# WHAT THE TASK REQUIRES
The material below holds a span beginning at the line with "BRACCIALE MYNAMEIS CLICK" and ending at the line with "total: 13529.12 -> 13729.76". Quote that span exactly, both ends included, and only that span.

START LISTED RECORDS

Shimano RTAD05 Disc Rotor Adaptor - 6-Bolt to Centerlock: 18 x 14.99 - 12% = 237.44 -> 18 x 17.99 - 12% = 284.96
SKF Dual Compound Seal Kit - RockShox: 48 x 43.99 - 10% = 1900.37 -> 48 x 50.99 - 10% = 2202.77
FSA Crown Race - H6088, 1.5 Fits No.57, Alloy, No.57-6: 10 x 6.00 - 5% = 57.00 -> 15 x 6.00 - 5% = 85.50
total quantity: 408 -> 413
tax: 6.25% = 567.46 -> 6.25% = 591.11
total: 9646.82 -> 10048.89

END LISTED RECORDS
START LISTED RECORDS

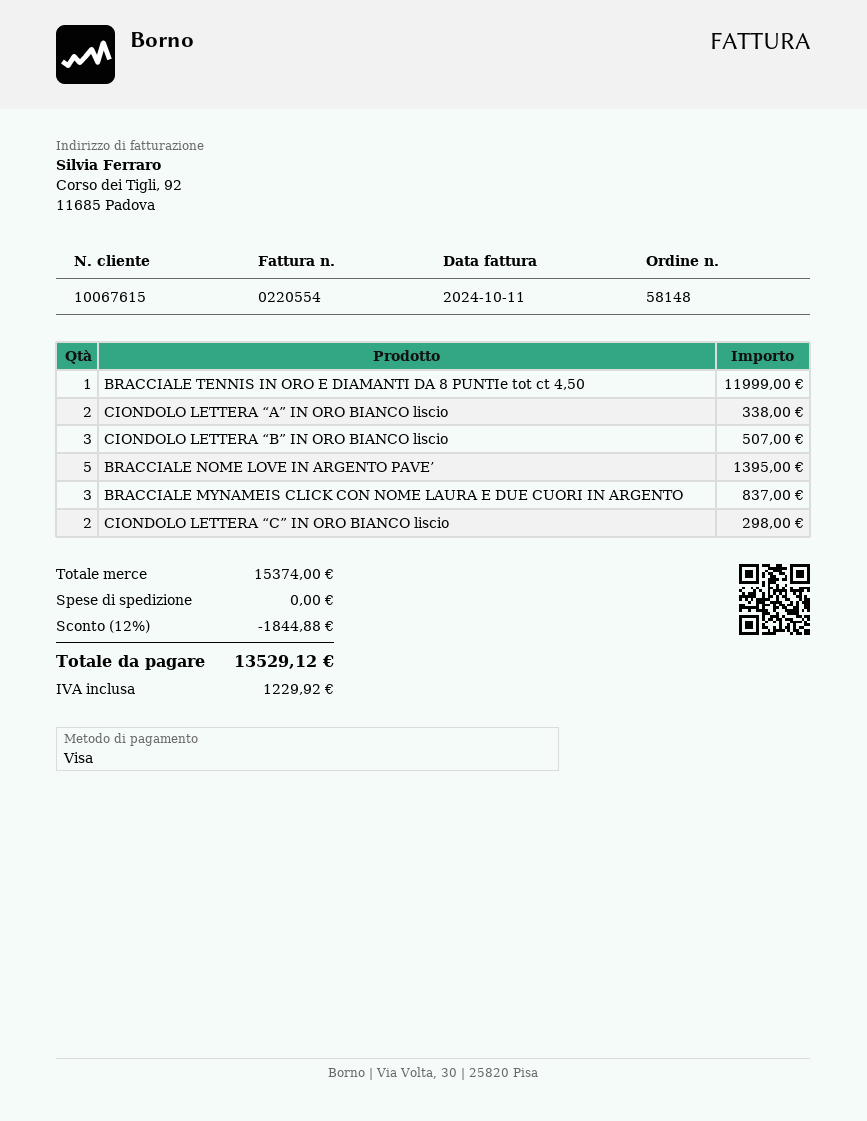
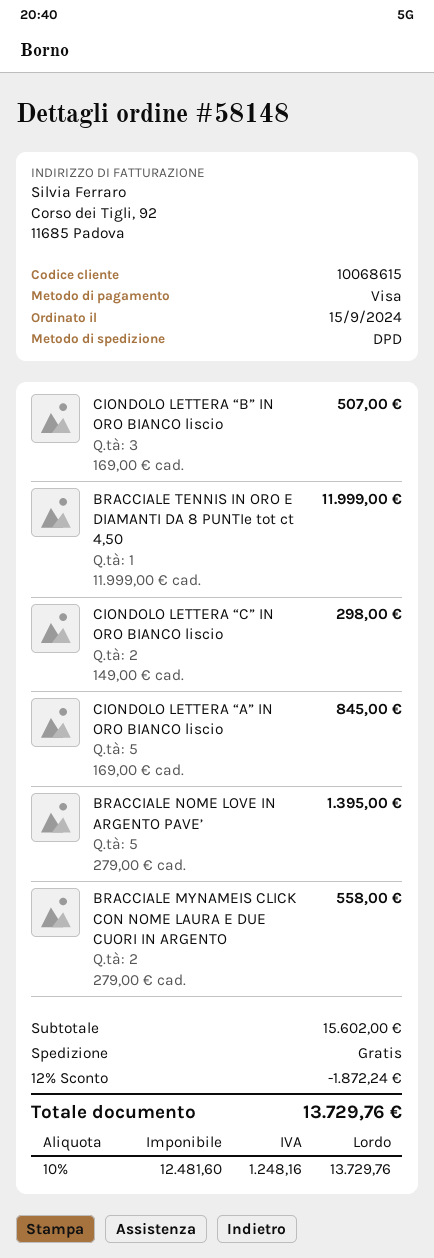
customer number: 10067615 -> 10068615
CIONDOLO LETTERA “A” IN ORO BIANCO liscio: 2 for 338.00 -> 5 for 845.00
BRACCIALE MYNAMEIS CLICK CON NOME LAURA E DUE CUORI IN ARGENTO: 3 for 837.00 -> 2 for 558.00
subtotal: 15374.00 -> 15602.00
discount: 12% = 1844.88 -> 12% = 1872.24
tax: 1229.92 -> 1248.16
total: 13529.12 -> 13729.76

END LISTED RECORDS

# RESULT OF THE TASK
BRACCIALE MYNAMEIS CLICK CON NOME LAURA E DUE CUORI IN ARGENTO: 3 for 837.00 -> 2 for 558.00
subtotal: 15374.00 -> 15602.00
discount: 12% = 1844.88 -> 12% = 1872.24
tax: 1229.92 -> 1248.16
total: 13529.12 -> 13729.76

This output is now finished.